As we’ve explored in a previous article, it seems one of the primary ways muscles seem to grow is via an increase in the cross-sectional area of their muscle fibers.
There are 3 underlying ways a muscle fiber can increase in cross-sectional area: myofibrillar hypertrophy, sarcoplasmic hypertrophy, and myofibrillar packing.
As we have also done previously, when overviewing the evidence on these 3 underlying ways of muscle fiber growth, there is a good deal of evidence finding both myofibrillar hypertrophy and myofibrillar packing.
In this article, we’ll be going into some depth on the science of myofibrillar hypertrophy and packing.
Before we do this, it will be useful to review what myofibrillar hypertrophy, myofibrillar packing, as well as sarcoplasmic hypertrophy, are.
Table of Contents
Structure of a Muscle
Muscles are organized in hierarchical layers.

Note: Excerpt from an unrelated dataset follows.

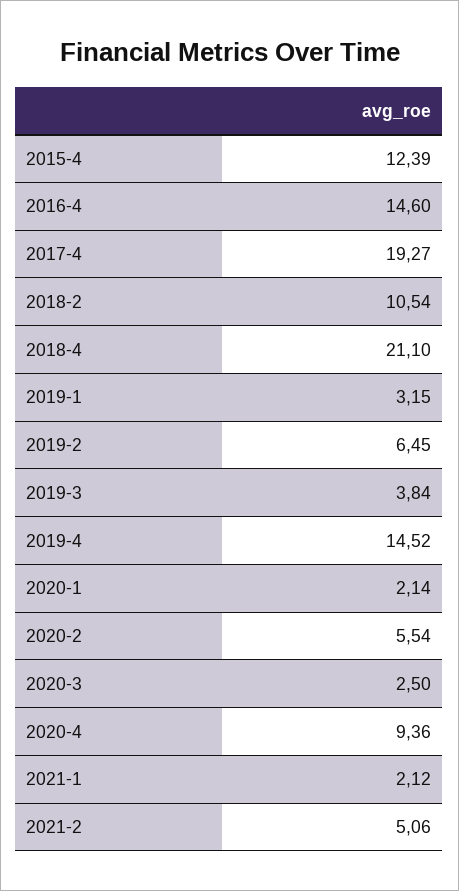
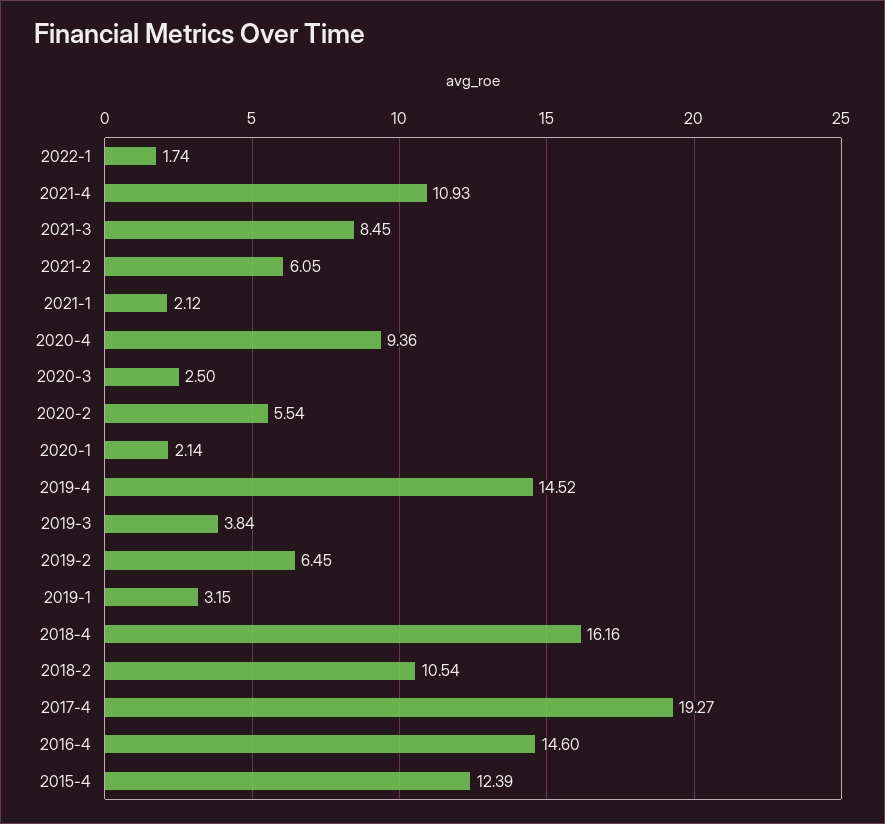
2018-4: 21.1 -> 16.16
2021-2: 5.06 -> 6.05
2022-1: none -> 1.74
2021-4: none -> 10.93
2021-3: none -> 8.45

Within the whole muscle are fascicles, within fascicles are muscle fibers, and within muscle fibers are myofibrils.
Myofibrils are where the magic of muscle contraction happens, they consist of an array of sarcomeres.
Sarcomeres are what generate muscle force.

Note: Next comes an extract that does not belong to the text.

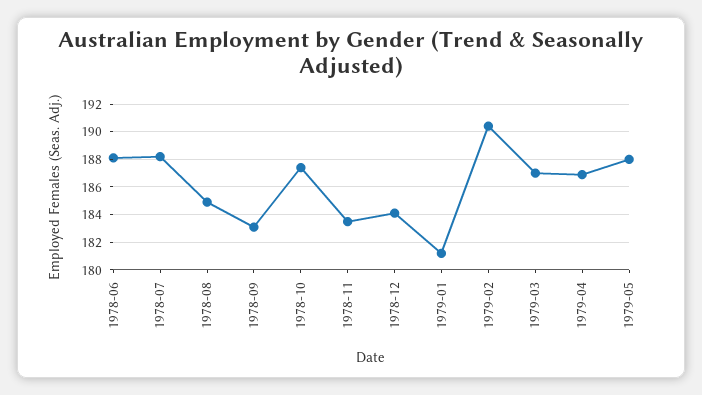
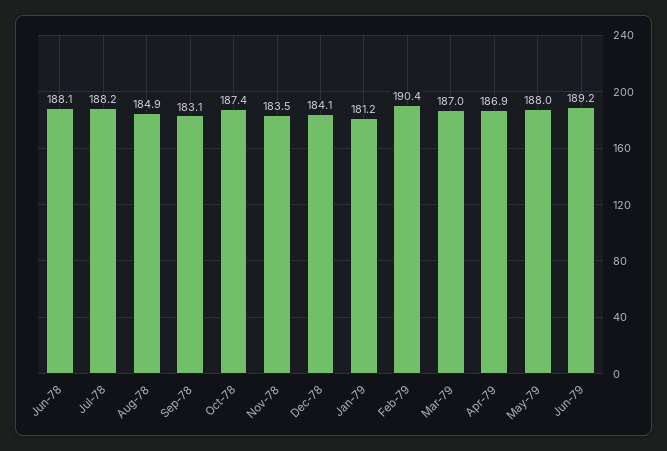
Jun-79: none -> 189.2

Specifically, when something called the myosin head extends from the myosin filament and pulls on something called the actin filament towards the M-line, force is generated.
B) The myosin heads extend from the myosin filaments and attach to the actin filaments.

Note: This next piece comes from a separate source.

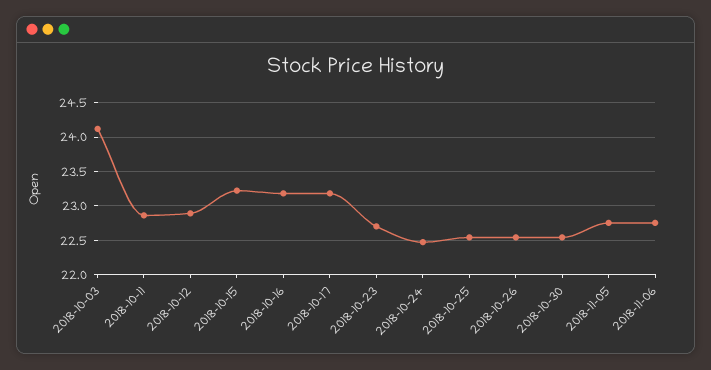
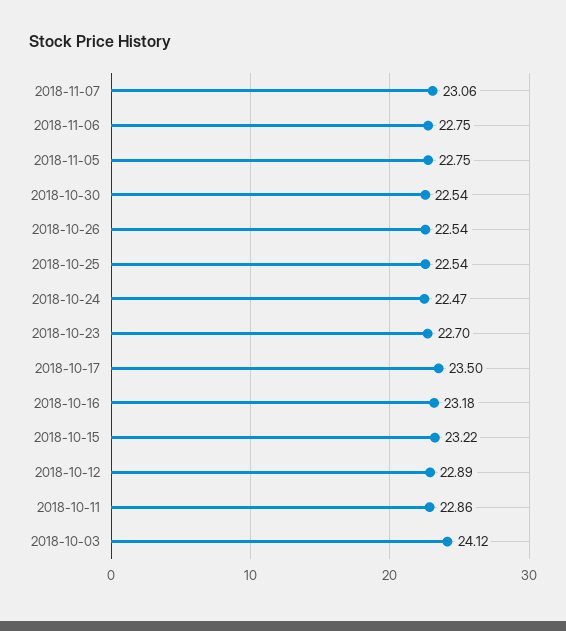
2018-10-17: 23.2 -> 23.5
2018-11-07: none -> 23.06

C) The myosin filaments pull the actin filaments towards to M-line, shortening the sarcomere length.
To review the 3 underlying ways of muscle fiber growth, we need to return to the muscle fiber level.
As noted, muscle fibers contain myofibrils, which are what generate force via their sarcomeres.
Everything else within the muscle fiber can be considered the sarcoplasm.
The sarcoplasm largely consists of water but also contains other components, such as glycogen, sarcoplasmic proteins, and non-contractile organelles.
Myofibrillar hypertrophy is where the myofibrils and sarcoplasm grow at the same pace, meaning the relative space taken up by the myofibrils and sarcoplasm remains the same.
Sarcoplasmic hypertrophy is where the sarcoplasm grows at a greater pace than the myofibrils, meaning the relative space taken up by the sarcoplasm becomes greater.
Myofibrillar packing is where the myofibrils grow at a greater pace than the sarcoplasm, meaning the relative space taken up by the myofibrils becomes greater.
As we can see, central to both myofibrillar hypertrophy and myofibrillar packing is the growth of the myofibrils, and this is what we’ll be exploring in this article.
Specifically, how do myofibrils grow, and can you train for a certain type of myofibril growth?
Myofibrils can grow in three different ways: by increasing in length, increasing in cross-sectional area, or increasing in number.
Increase in Myofibril Length
Let us first explore how myofibrils may increase in length.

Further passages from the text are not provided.